#### Task directions
Could you find every line in the records below that contains the word "block" and copy it?
• • • • •
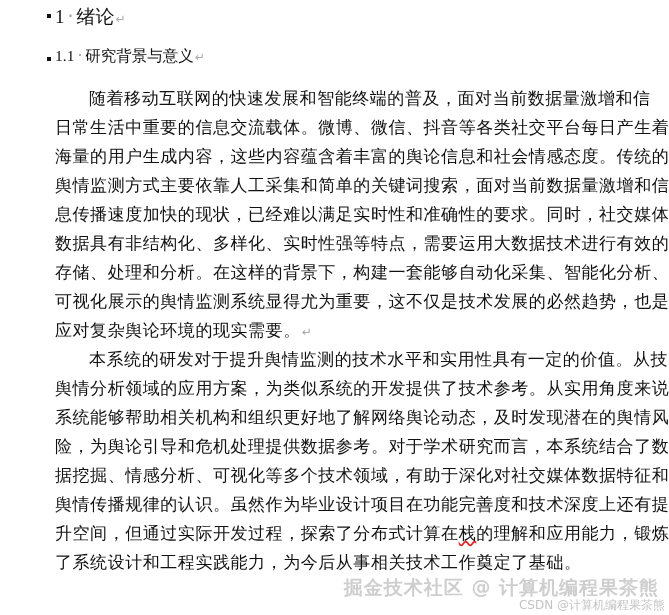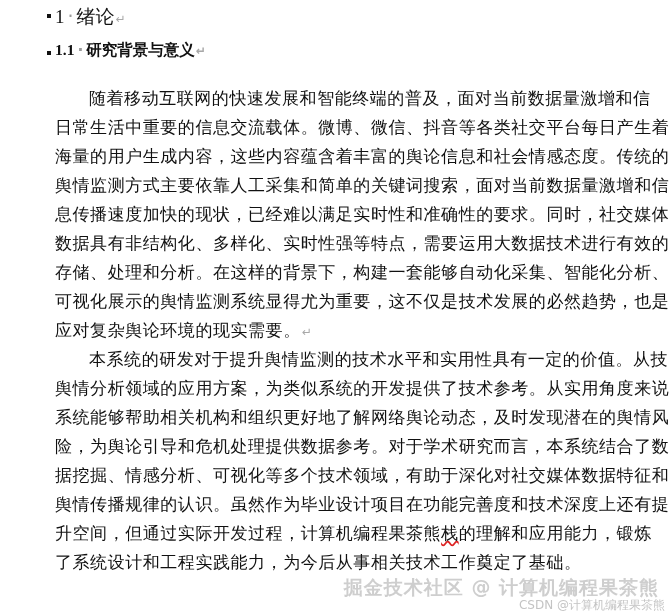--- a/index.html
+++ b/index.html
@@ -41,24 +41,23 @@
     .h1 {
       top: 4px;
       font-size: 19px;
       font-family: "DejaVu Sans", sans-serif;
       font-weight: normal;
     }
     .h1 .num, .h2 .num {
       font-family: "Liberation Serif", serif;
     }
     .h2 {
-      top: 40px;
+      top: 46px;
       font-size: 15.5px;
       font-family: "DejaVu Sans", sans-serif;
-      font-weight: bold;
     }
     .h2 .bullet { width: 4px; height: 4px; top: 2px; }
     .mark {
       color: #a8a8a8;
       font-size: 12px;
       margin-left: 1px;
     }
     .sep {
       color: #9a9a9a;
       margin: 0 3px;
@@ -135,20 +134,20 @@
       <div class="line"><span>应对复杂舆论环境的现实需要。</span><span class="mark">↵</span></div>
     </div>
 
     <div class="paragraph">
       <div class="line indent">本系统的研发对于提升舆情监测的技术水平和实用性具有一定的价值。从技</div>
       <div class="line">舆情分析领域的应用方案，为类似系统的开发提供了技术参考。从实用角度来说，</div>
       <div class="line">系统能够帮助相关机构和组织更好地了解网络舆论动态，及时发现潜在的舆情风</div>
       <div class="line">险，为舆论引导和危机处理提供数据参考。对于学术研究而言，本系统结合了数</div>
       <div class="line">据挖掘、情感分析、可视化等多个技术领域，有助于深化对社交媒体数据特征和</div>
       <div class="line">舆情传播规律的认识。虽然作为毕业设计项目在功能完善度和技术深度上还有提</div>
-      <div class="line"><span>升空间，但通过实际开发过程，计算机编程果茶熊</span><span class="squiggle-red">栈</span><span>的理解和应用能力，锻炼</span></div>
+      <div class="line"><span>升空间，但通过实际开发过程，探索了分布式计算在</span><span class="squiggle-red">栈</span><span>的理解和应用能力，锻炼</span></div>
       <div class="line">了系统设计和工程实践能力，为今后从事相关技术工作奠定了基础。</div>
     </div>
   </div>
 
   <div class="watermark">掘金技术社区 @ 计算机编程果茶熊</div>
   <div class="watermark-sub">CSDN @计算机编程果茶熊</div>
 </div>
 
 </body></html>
• • • • •
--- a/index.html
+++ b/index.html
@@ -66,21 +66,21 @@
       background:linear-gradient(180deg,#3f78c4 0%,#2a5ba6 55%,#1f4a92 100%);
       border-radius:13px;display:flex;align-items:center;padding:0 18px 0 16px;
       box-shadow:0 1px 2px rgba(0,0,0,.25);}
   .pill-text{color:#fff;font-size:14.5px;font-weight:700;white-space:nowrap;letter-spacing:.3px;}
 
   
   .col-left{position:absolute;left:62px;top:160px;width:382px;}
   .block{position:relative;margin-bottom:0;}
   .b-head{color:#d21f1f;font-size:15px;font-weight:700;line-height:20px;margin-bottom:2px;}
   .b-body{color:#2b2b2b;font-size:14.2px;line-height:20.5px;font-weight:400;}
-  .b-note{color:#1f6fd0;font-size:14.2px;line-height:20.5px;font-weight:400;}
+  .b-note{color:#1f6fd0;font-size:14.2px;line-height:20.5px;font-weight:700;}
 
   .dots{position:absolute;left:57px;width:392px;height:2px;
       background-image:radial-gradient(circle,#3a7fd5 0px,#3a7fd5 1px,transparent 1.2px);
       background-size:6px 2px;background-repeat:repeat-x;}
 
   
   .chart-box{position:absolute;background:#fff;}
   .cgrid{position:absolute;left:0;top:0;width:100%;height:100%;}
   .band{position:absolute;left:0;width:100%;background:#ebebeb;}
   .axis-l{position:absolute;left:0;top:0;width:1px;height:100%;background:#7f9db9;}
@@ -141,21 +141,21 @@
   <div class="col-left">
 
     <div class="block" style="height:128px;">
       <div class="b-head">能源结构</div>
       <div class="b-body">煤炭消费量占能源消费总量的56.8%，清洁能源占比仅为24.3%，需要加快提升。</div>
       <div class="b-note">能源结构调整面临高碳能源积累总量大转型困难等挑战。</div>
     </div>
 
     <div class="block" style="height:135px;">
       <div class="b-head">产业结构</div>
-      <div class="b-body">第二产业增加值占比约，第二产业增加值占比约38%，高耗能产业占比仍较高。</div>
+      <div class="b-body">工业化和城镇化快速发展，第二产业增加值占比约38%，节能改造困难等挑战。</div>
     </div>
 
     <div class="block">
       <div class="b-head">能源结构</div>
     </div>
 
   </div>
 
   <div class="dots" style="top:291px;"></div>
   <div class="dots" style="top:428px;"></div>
• • • • •
#### Answer to the exercise
   .block{position:relative;margin-bottom:0;}
     <div class="block" style="height:128px;">
     <div class="block" style="height:135px;">
     <div class="block">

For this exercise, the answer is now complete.